Other law firms -- Miller & Chevalier and Linowes & Blocher -- and the accounting firm Deloitte Haskins & Sells have moved into Metropolitan Square, across from the Treasury. The city's largest law firm, Covington & Burling, led the pack by moving to 1201 Pennsylvania Avenue NW in 1981.
As this movement east of 15th Street continues, could the Connecticut and K area be headed for a decline? Could it become the next "old downtown"?
Jut think what this could mean. With fewer delivery trucks, 19th Street will become a shortcut through town rather than a three-block-long traffic jam. Cabs will no longer refuse to carry passengers to the area because of the time lost in traffic. In the Farragut West subway station, commuters won't have to worry about being shoved onto the tracks by the rush-hour crowds. Metered parking spaces will be available on the street. Monthly garage parking rates will fall, and some of the older buildings will become parking lots that are unattended on weekends.
Tables in restaurants will still be available for lunch at 12:30. A maitre d's assurance of "only 10 minutes" will no longer mean a 45-minute wait. Park benches in Farragut Square will be available on nice days, thus reducing cleaning bills for grass stains.
Owners of Connecticut and K buildings will be forced to drop rents, which will attract more class-B tenants. This will further fuel the exodus of the lawyers, accountants and associations.
When this happened to the old downtown 20 years ago, low-rent uses such as non-profit organizations, new businesses, alternative art spaces and neighborhood programs moved in. Small shops selling buttons, uniforms and millinery hung on for years. But redevelopment in the old downtown is finally pushing them out. Construction of a new Hecht Company department store and the arrival of the Shops at National Place are forcing competition for customers -- and forcing higher rents.
Well, some of those retailers can relocate to Connecticut and K. There, exercise studios, campaign headquarters, artists and churches will find low- rent space. Sholl's, the cafeteria of the people, can return to open an additional site. Office buildings will contain schools, recreation centers, theaters, day-care centers, even below-grade swimming pools and bowling alleys -- all large-space uses that can't pay high rents.
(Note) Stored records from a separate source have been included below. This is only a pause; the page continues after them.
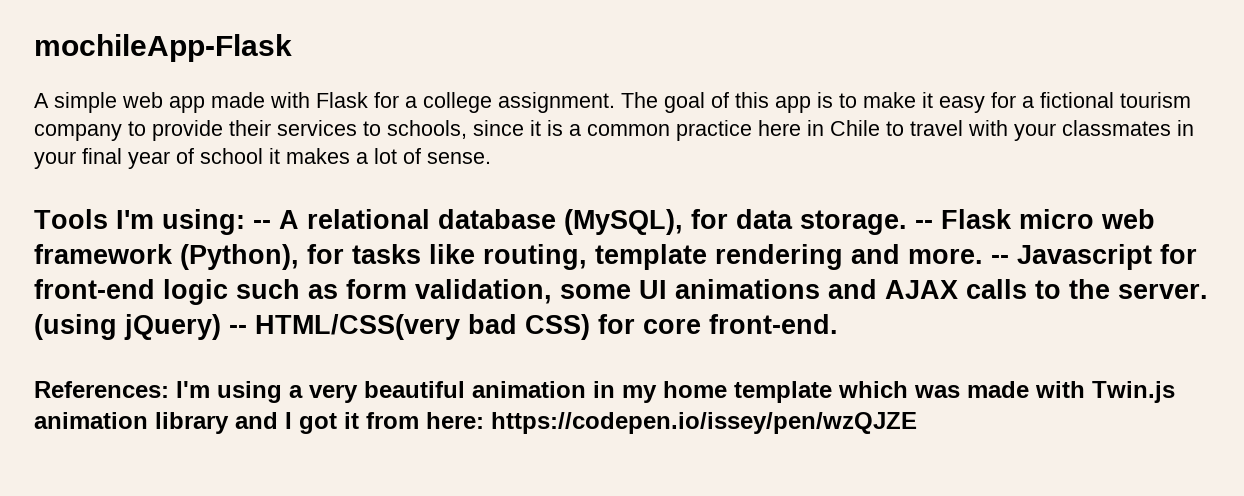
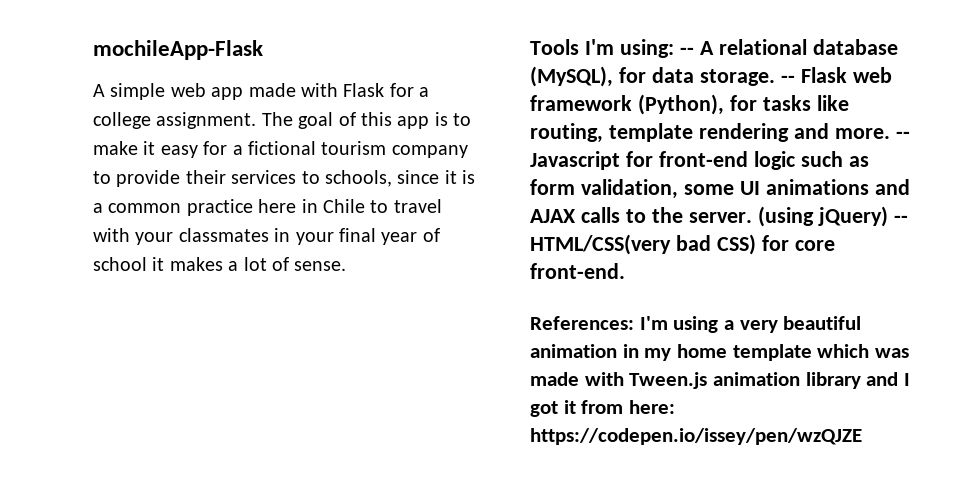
- -- Flask micro web framework (Python), for tasks like routing, template rendering and more.
+ -- Flask web framework (Python), for tasks like routing, template rendering and more.
- References: I'm using a very beautiful animation in my home template which was made with Twin.js animation library and I got it from here: https://codepen.io/issey/pen/wzQJZE
+ References: I'm using a very beautiful animation in my home template which was made with Tween.js animation library and I got it from here: https://codepen.io/issey/pen/wzQJZE

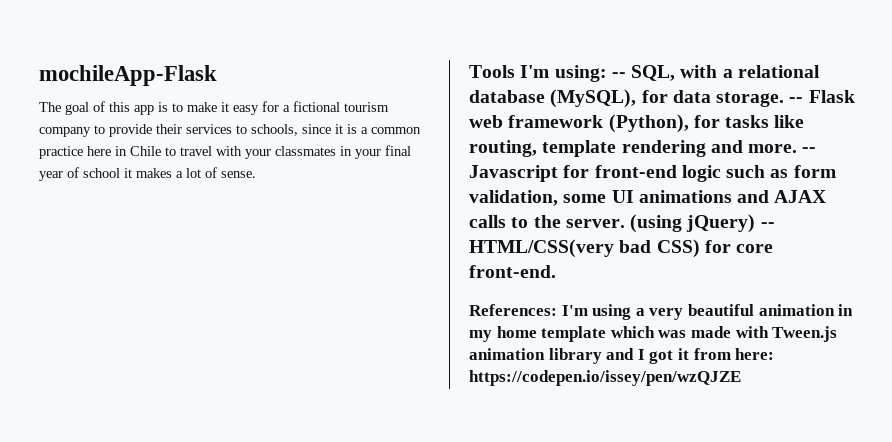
- A simple web app made with Flask for a college assignment.
- Tools I'm using: -- A relational database (MySQL), for data storage.
+ Tools I'm using: -- SQL, with a relational database (MySQL), for data storage.

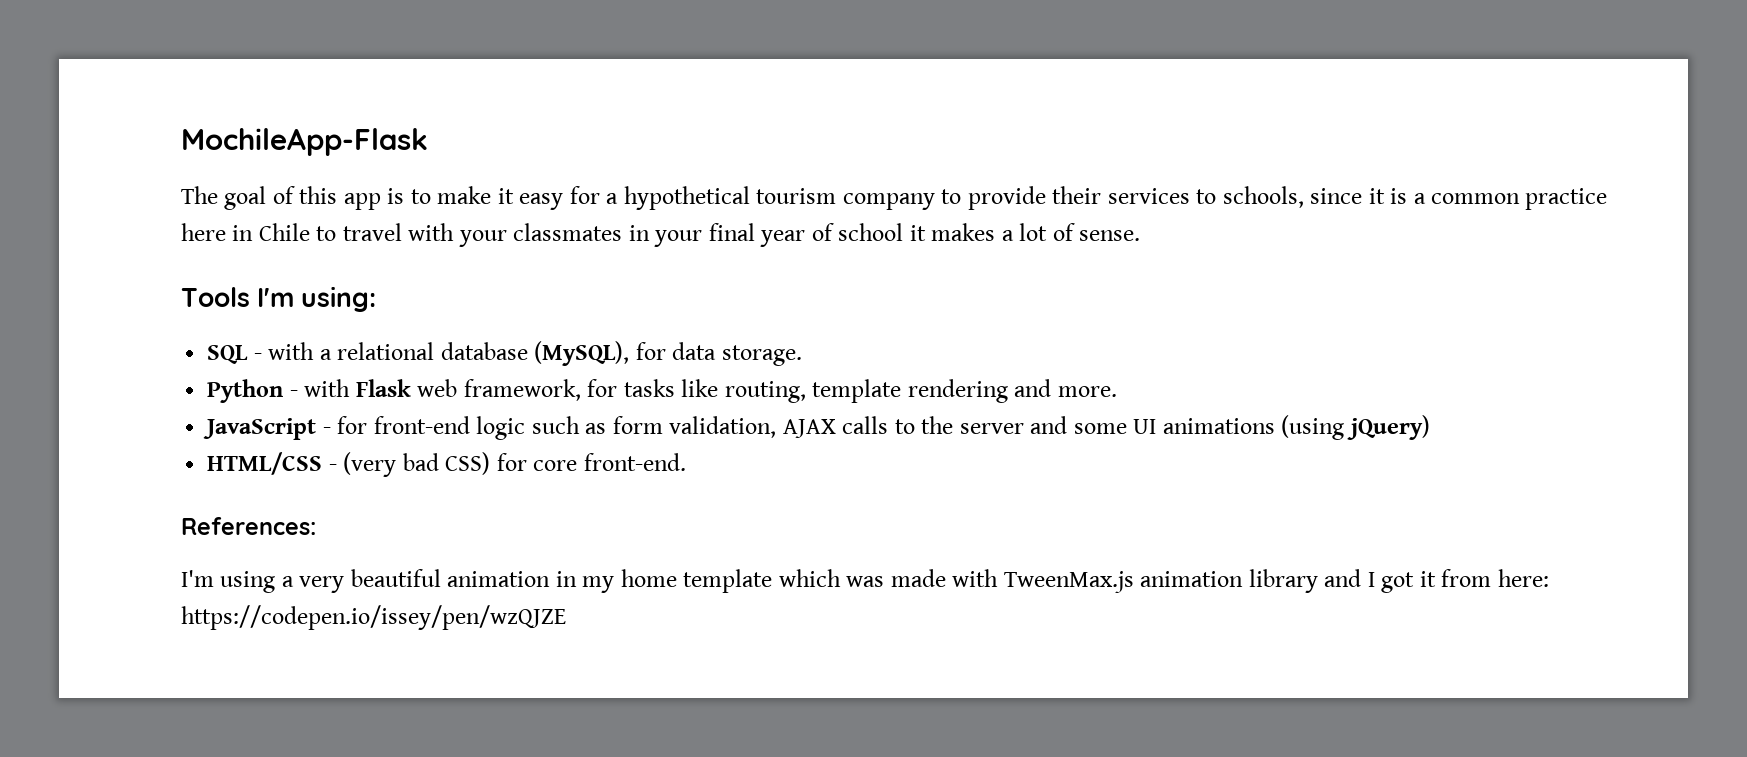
- mochileApp-Flask
+ MochileApp-Flask
- The goal of this app is to make it easy for a fictional tourism company to provide their services to schools, since it is a common practice here in Chile to travel with your classmates in your final year of school it makes a lot of sense.
+ The goal of this app is to make it easy for a hypothetical tourism company to provide their services to schools, since it is a common practice here in Chile to travel with your classmates in your final year of school it makes a lot of sense.
- Tools I'm using: -- SQL, with a relational database (MySQL), for data storage. -- Flask web framework (Python), for tasks like routing, template rendering and more. -- Javascript for front-end logic such as form validation, some UI animations and AJAX calls to the server. (using jQuery) -- HTML/CSS(very bad CSS) for core front-end.
+ Tools I'm using:
+ SQL - with a relational database (MySQL), for data storage.
+ Python - with Flask web framework, for tasks like routing, template rendering and more.
+ JavaScript - for front-end logic such as form validation, AJAX calls to the server and some UI animations (using jQuery)
+ HTML/CSS - (very bad CSS) for core front-end.
- References: I'm using a very beautiful animation in my home template which was made with Tween.js animation library and I got it from here: https://codepen.io/issey/pen/wzQJZE
+ References:
+ I'm using a very beautiful animation in my home template which was made with TweenMax.js animation library and I got it from here: https://codepen.io/issey/pen/wzQJZE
Some office buildings will even be converted to housing. The Dupont Circle Building, an apartment building that was converted to offices, will be restored to apartments -- the ultimate in adaptive use. Converters will advertise living quarters with "exposed concrete columns."
Businesses that have migrated to the suburbs will return for the large spaces available. The G Street Remnant Shop, with acres of fabrics, will reappear from Rockville (although not quite on G Street), along with car repair garages and even new-car showrooms. In-town residents won't have to go to the suburbs to have their cars serviced.
The Redevelopment Land Agency will help promote decline by announcing an urban renewal plan for the area -- and then bickering over the plan and the land values for a few years. RLA will really cinch things by insisting that the Portal project near the waterfront proceed, giving tenants even more choices in the game of "musical buildings." When will we learn that buildings alone don't generate new jobs?
To cap it off, Don't Tear It Down will submit an application for a historic district for the Connecticut and K area to ensure its preservation. Then building owners will be eligible for tax credits for rehabilitating properties in the "New Downtown Historic District."